今も責めるような口調で喚きながらも、ロイエンタールにしっかりとしがみついている。
あやすように背中を叩いてやっても、泣きやむ様子はなかった。

「ごめ、ごめんね…寝ちゃってぼく、おいわいできなくて、うぇっ」

今度は謝りだした。
この分では泣きつかれてまた眠るまで、きっと泣き続けるのだろうと予測をつけたロイエンタールは、会話にならない弟を抱きしめて存分にその感触を味わっていた。
用意されたプレゼントや言葉より、ロイエンタールを喜ばそうと努力してくれたことや、今この腕の中にいてくれることがこんなにも嬉しいのだと、きっと幼い弟には理解できまい。
最高のプレゼントが自分自身であるとは気づきもしないだろう弟を抱きしめて、ロイエンタールにとって幸せな気持ちで満たされた誕生日は過ぎていった。

かくしてロイエンタールの自室には、似顔絵のようなものの隣に、幸運の像らしきものも飾られることとなった。
最初にもらったその絵も、正直なところロイエンタールには何を描いたものか判断がつかなかった。
黒と青で塗られている箇所があるからおそらく自らを描いたものなのだろうかと思いながらも、しかし人間だとするとこの線は何を意味しているのだろうかと、疑問が尽きなかったからだ。
子どものお絵かきというものにあまり縁のない人生を歩んできた身では、仕方のないことなのかもしれない。
自分もその昔描いたこともあるような気はするが、それを取っておいてくれるような親ではなかった。
士官学校の授業でも教養科目で描いたことはあったけれど、絵心のある方ではないにしろそれなりに形をとることは出来たから、人を描いてああなるということが理解出来ない。
それでも見続けていればいつかは分かるようになるのかもしれないと、自室に飾っていたのだった。
自分のために描いてくれたのだということだけは、分かっていたから。
その隣で像は鈍く光を反射している。
きっとこれからも、そのスペースに飾られるものは増えていくのだろう。
誰も知らない未来の中で、二人が確かに幸せであることを、それは象徴しているのかもしれなかった。



そして翌年のロイエンタールの誕生日が近づいた時、ミュラーはこの日のことを思い返しては頭を抱えて赤面することとなる。

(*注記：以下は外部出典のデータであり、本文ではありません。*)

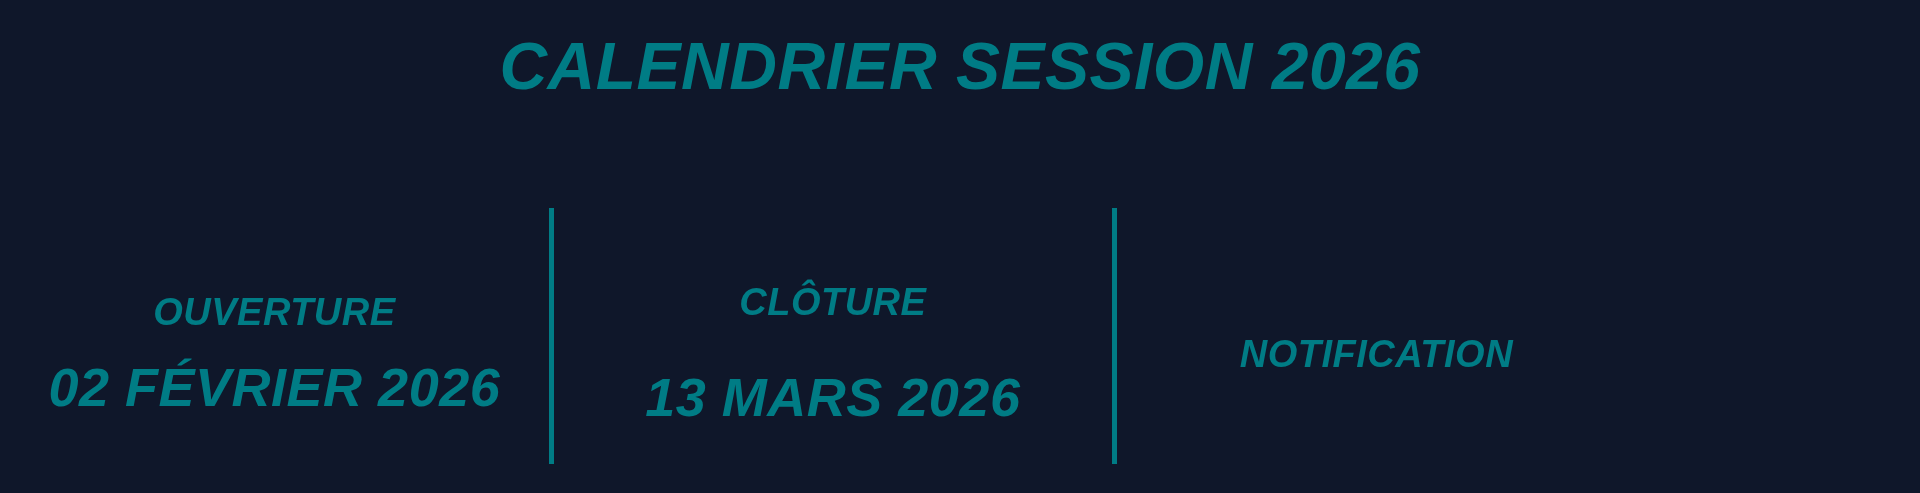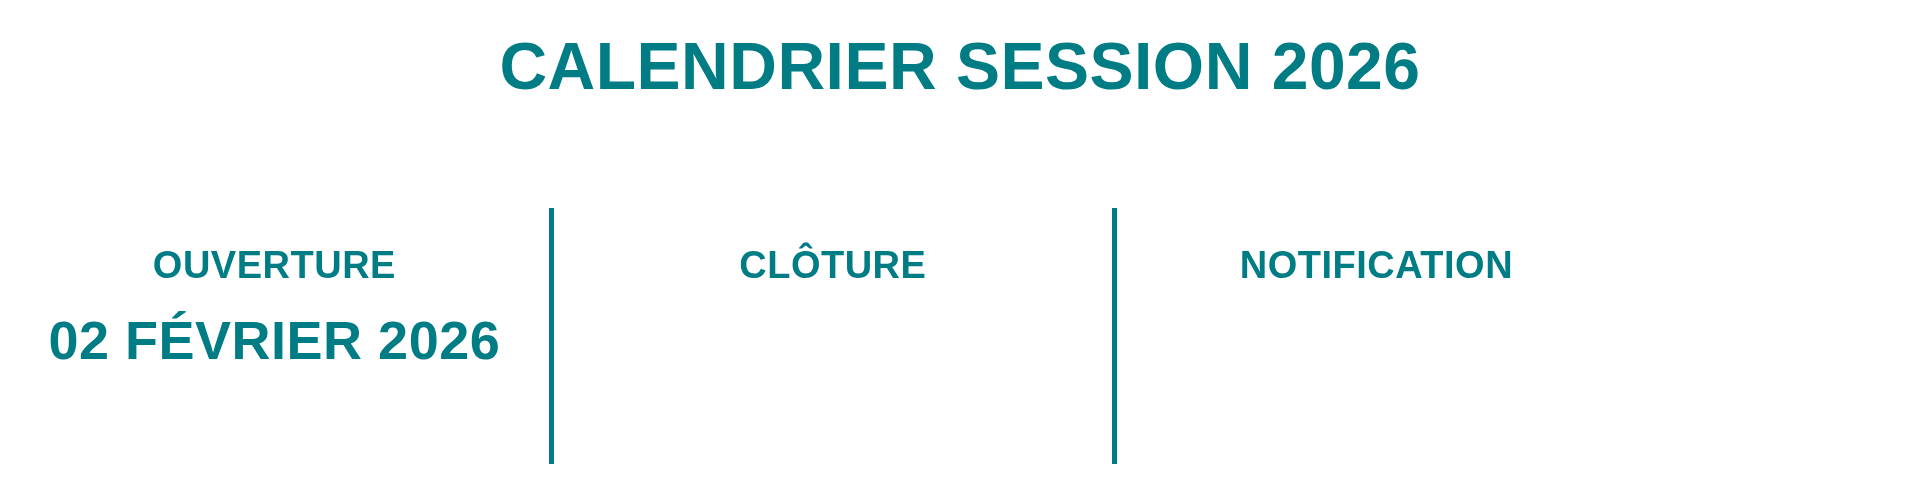--- a/index.html
+++ b/index.html
@@ -19,9 +19,10 @@
     position: relative;
     width: 1920px;
     height: 493px;
-    background: #ffffff;
+    background: #0f172a;
     box-sizing: border-box;
     overflow: hidden;
+    font-style: italic;
   }
 
   

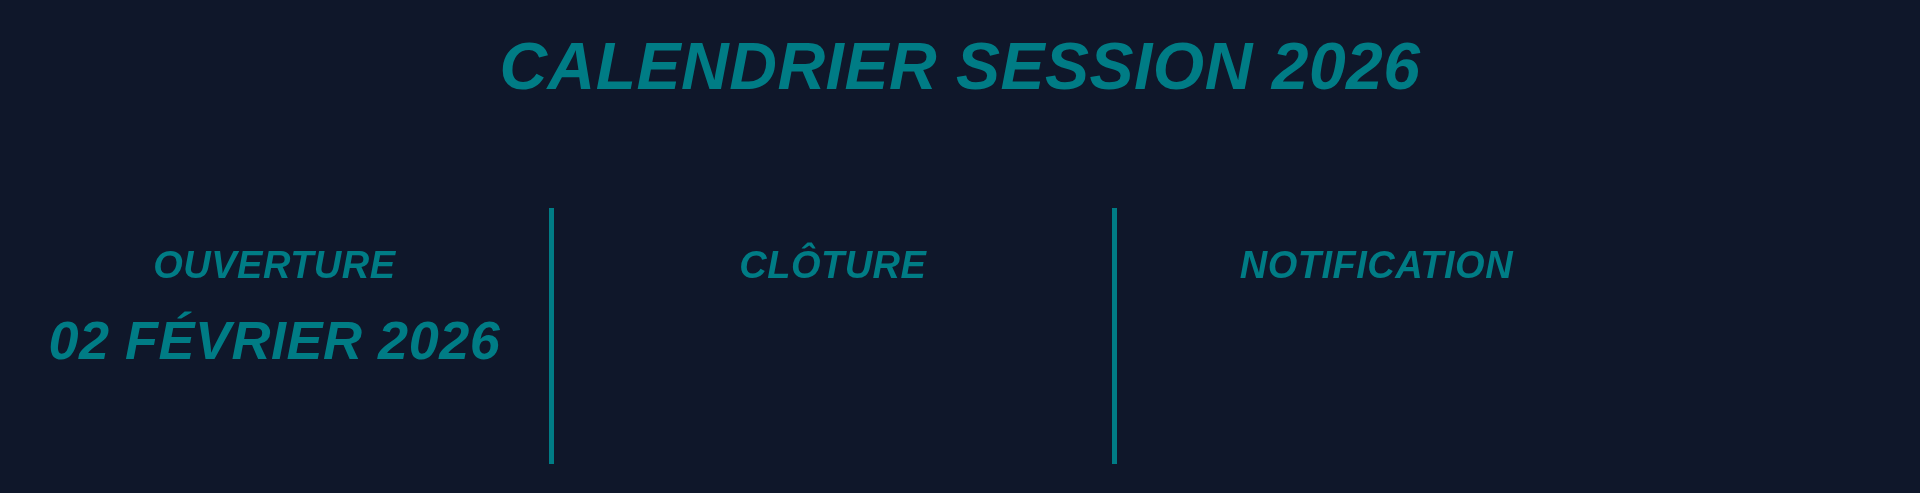--- a/index.html
+++ b/index.html
@@ -50,7 +50,7 @@
     height: 256px;
     display: flex;
     flex-direction: row;
-    align-items: flex-start;
+    align-items: center;
   }
 
   .column {

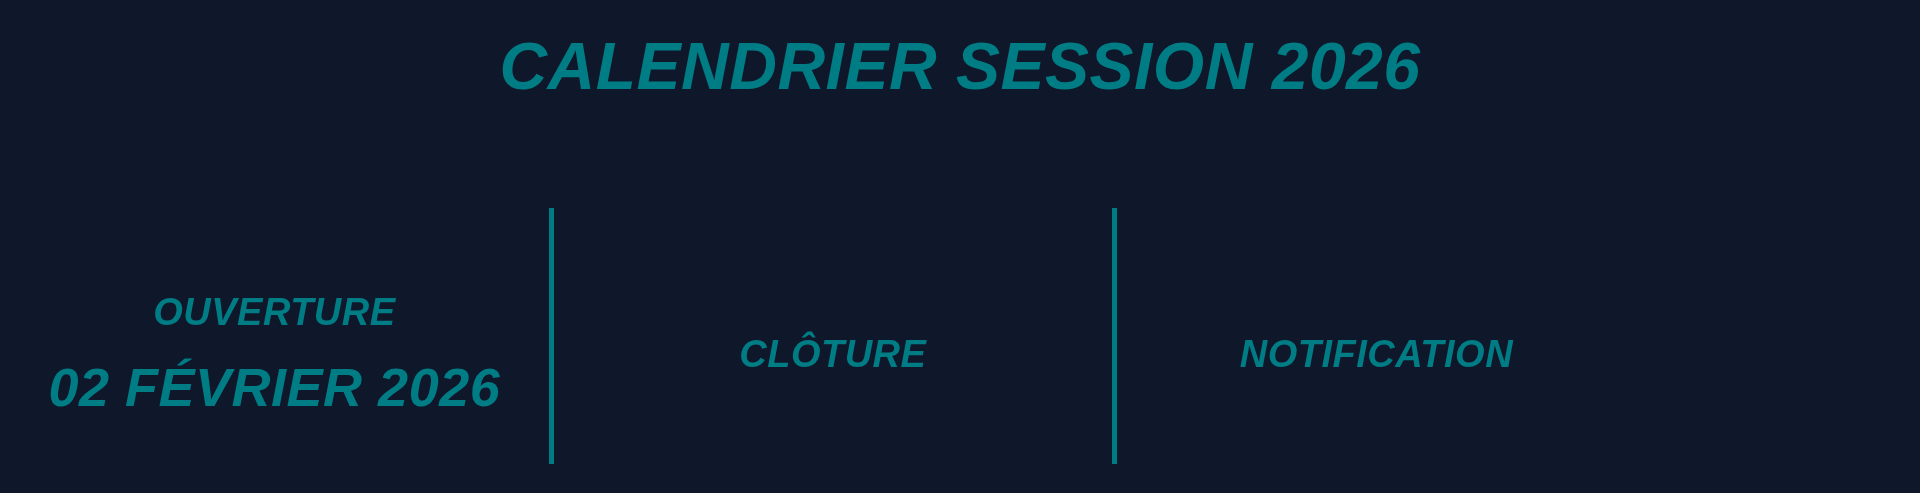--- a/index.html
+++ b/index.html
@@ -115,6 +115,7 @@
 
     <div class="column col-2">
       <div class="column-label">CLÔTURE</div>
+      <div class="column-date">13 MARS 2026</div>
     </div>
 
     <div class="divider"></div>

誕生日会で寝た挙句に本人に向かって泣いて喚くとか……一体去年の僕は何してたんだろう……。
しかも意味のわからないオブジェみたいの渡してしまったし。何を考えてあれを選んだろうか、僕は。

その頃には「幸運の像」のことをすっかり忘れているミュラーだった。

今年こそはきっと喜んでもらえるプレゼントを贈ろう! という決意をし、翌年後悔するという流れを、この先もずっと彼らは繰り返すことになるのだった。